Carlos Adrianzén, Decano de la Facultad de Economía de la UPC
El Comercio, 4 de julio de 2017
Hace casi un año llegó al poder la administración Kuczynski. Y hace pocos días, en la cumbre de países de la Alianza del Pacífico, el mismo presidente de la República admitió que la performance económica del país en este tiempo ha sido mediocre.
Se dice, no con poca razón, que la evolución del primer semestre del primer año de una administración tiene como verdadero responsable al gobierno que la antecedió. Y en este caso concreto este dicho tiene mucho de razón… y de aciago.
Y es que la administración humalista fue peor que mediocre. Humala y sus colaboradores configuraron una administración que borró el ritmo de crecimiento de la economía peruana. Si bien la inflación se mantuvo raspando penosamente el límite superior de la meta inflacionaria (mérito del BCR), en términos reales el crecimiento promedio quinquenal del PBI per cápita pasó de 5,3% el 2011 a solo 2,2% el 2015.
Esto, sabemos hoy, bajo un ambiente de precios de exportación (el 2015) 16% mayores a los registrados a finales de la administración García (el 2011). Pero nótense, además, la severa contracción del índice de apertura comercial (de 50% a inicios del 2012 a 36% del PBI a mediados del 2016) y el derrumbe de la inversión privada (que pasa de crecer anualmente en términos reales 4,7% el 2011 a -6,4% el 2015).
Un factor sugestivo de la naturaleza mercantilista-socialista de la administración anterior fue el severo deterioro de institucionalidad registrado. Este no solo se refleja en el ránking del Índice de Percepción Global de la Corrupción, publicado por Transparencia Internacional (donde el Perú empeoró 21 puestos entre el 2011 y el 2016), sino en la sucesión de escándalos de corrupción burocrática en pleno develamiento. Contrariamente a lo que muchos han repetido, Humala y sus colaboradores probaron ser tremendamente eficaces consolidando un entorno económico antiinversión privada al estilo de lo ofrecido en “la gran transformación”.

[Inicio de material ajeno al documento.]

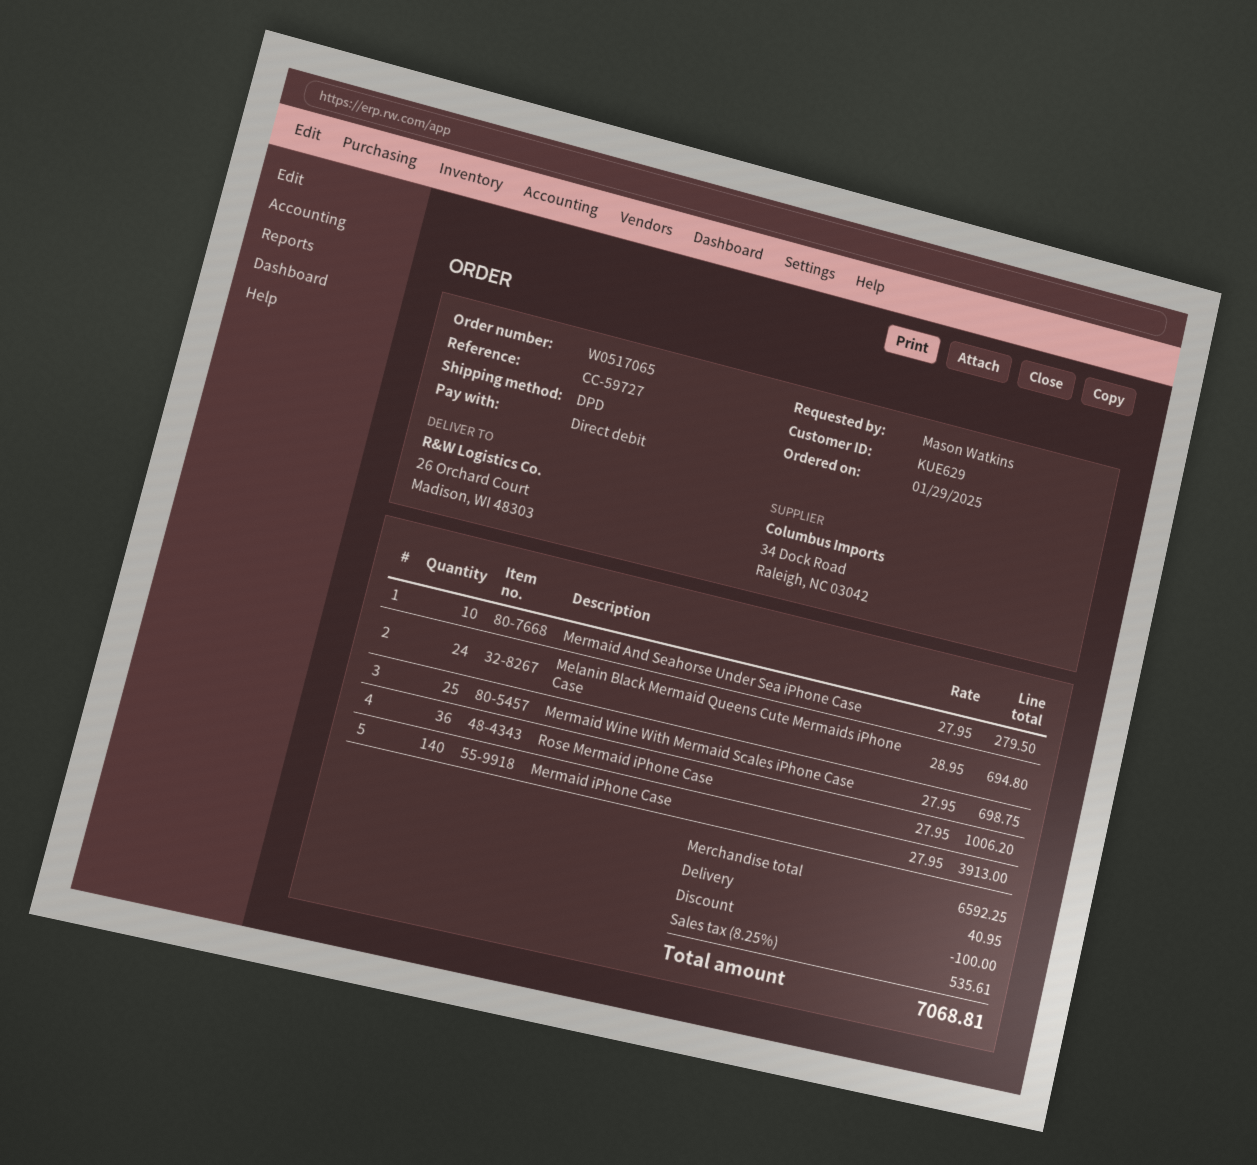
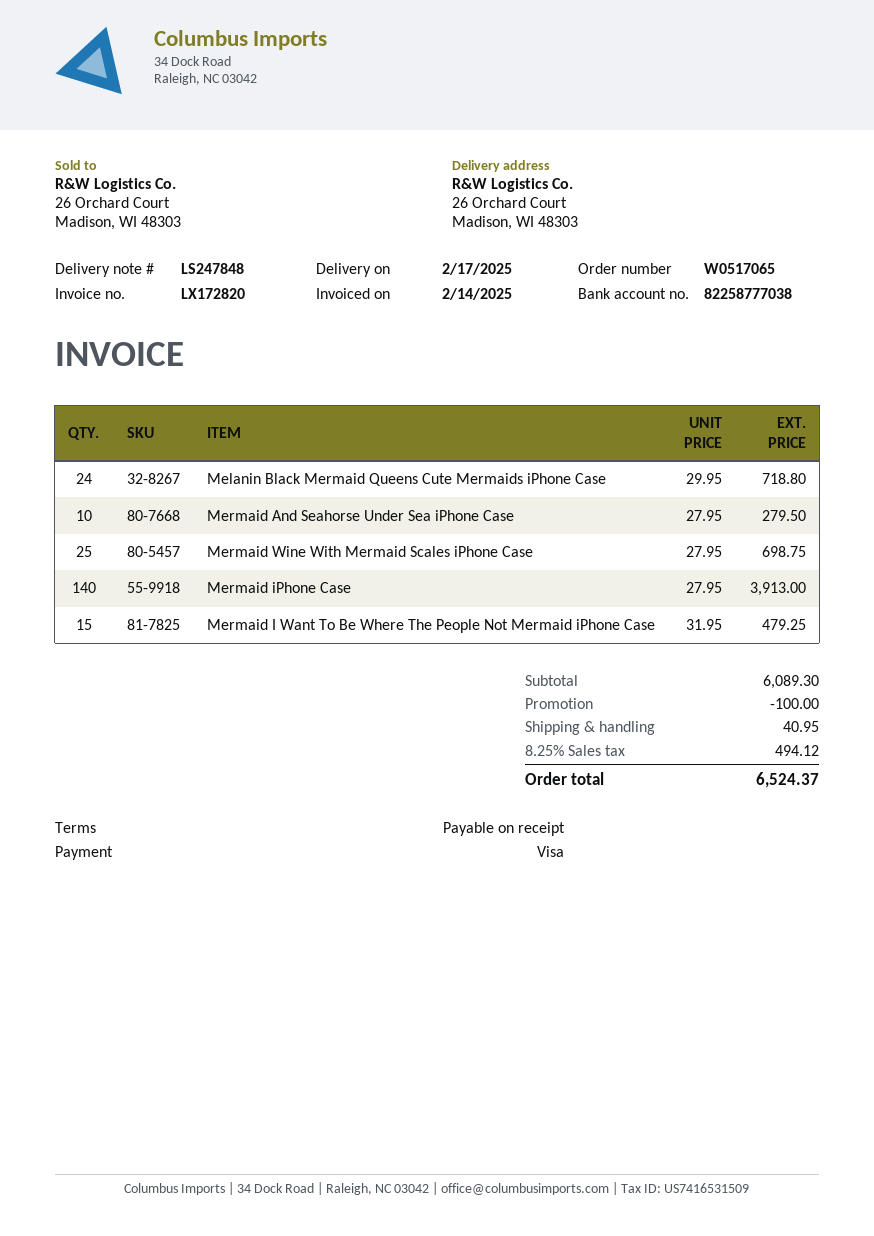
payment method: direct debit -> Visa
Melanin Black Mermaid Queens Cute Mermaids iPhone Case: 24 x 28.95 = 694.80 -> 24 x 29.95 = 718.80
Rose Mermaid iPhone Case: 36 x 27.95 = 1006.20 -> none
Mermaid I Want To Be Where The People Not Mermaid iPhone Case: none -> 15 x 31.95 = 479.25
subtotal: 6592.25 -> 6089.30
tax: 8.25% = 535.61 -> 8.25% = 494.12
total: 7068.81 -> 6524.37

Su gestión no solamente resultó consistentemente capaz de paralizar proyectos como Conga o Tía María al no respaldar la vigencia de la ley, sino que –no tan discretamente– inyectó regulaciones y trabas superpuestas a la inversión y a los negocios en todo el país. Simultáneamente, infló proyectos estatales de costos elefantiásicos con muchas sombras de corrupción (como la modernización de la refinería de Talara, los Juegos Panamericanos, el gasoducto sur peruano o el nuevo edificio del Banco de la Nación).
Bajo esta visión, sería el gasto estatal la fuerza que impulsaría el consumo y la inversión pública. Curiosamente, nadie se preguntaba por qué ninguno de estos proyectos –en una nación donde las necesidades de acción pública en servicios muy básicos eran flagrantes– se intentó realizar con recursos y riesgos privados. Ayudaba mucho a esta nueva política económica –supuestamente respetuosa de un modelo económico liberal desmantelado hace ya más de una década– que más de un analista o gremio repitiese que “había respetado las reglas”.
Hoy nuestra deteriorada performance económica muestra los errores en política económica (antimercado) aplicada desde hace más de un quinquenio. Por otro lado, la inacción, sombras y mediocridad de esta administración nos lleva a una serie de interrogantes: ¿perderán solo un año? ¿O serán también los cuatro restantes en medio de inacabables escándalos de corrupción e imputaciones a El Niño costero, Donald Trump o los engañados congresistas de Fuerza Popular?
Después de todo esto, algo resulta muy claro: no es la política, es la economía, compadre.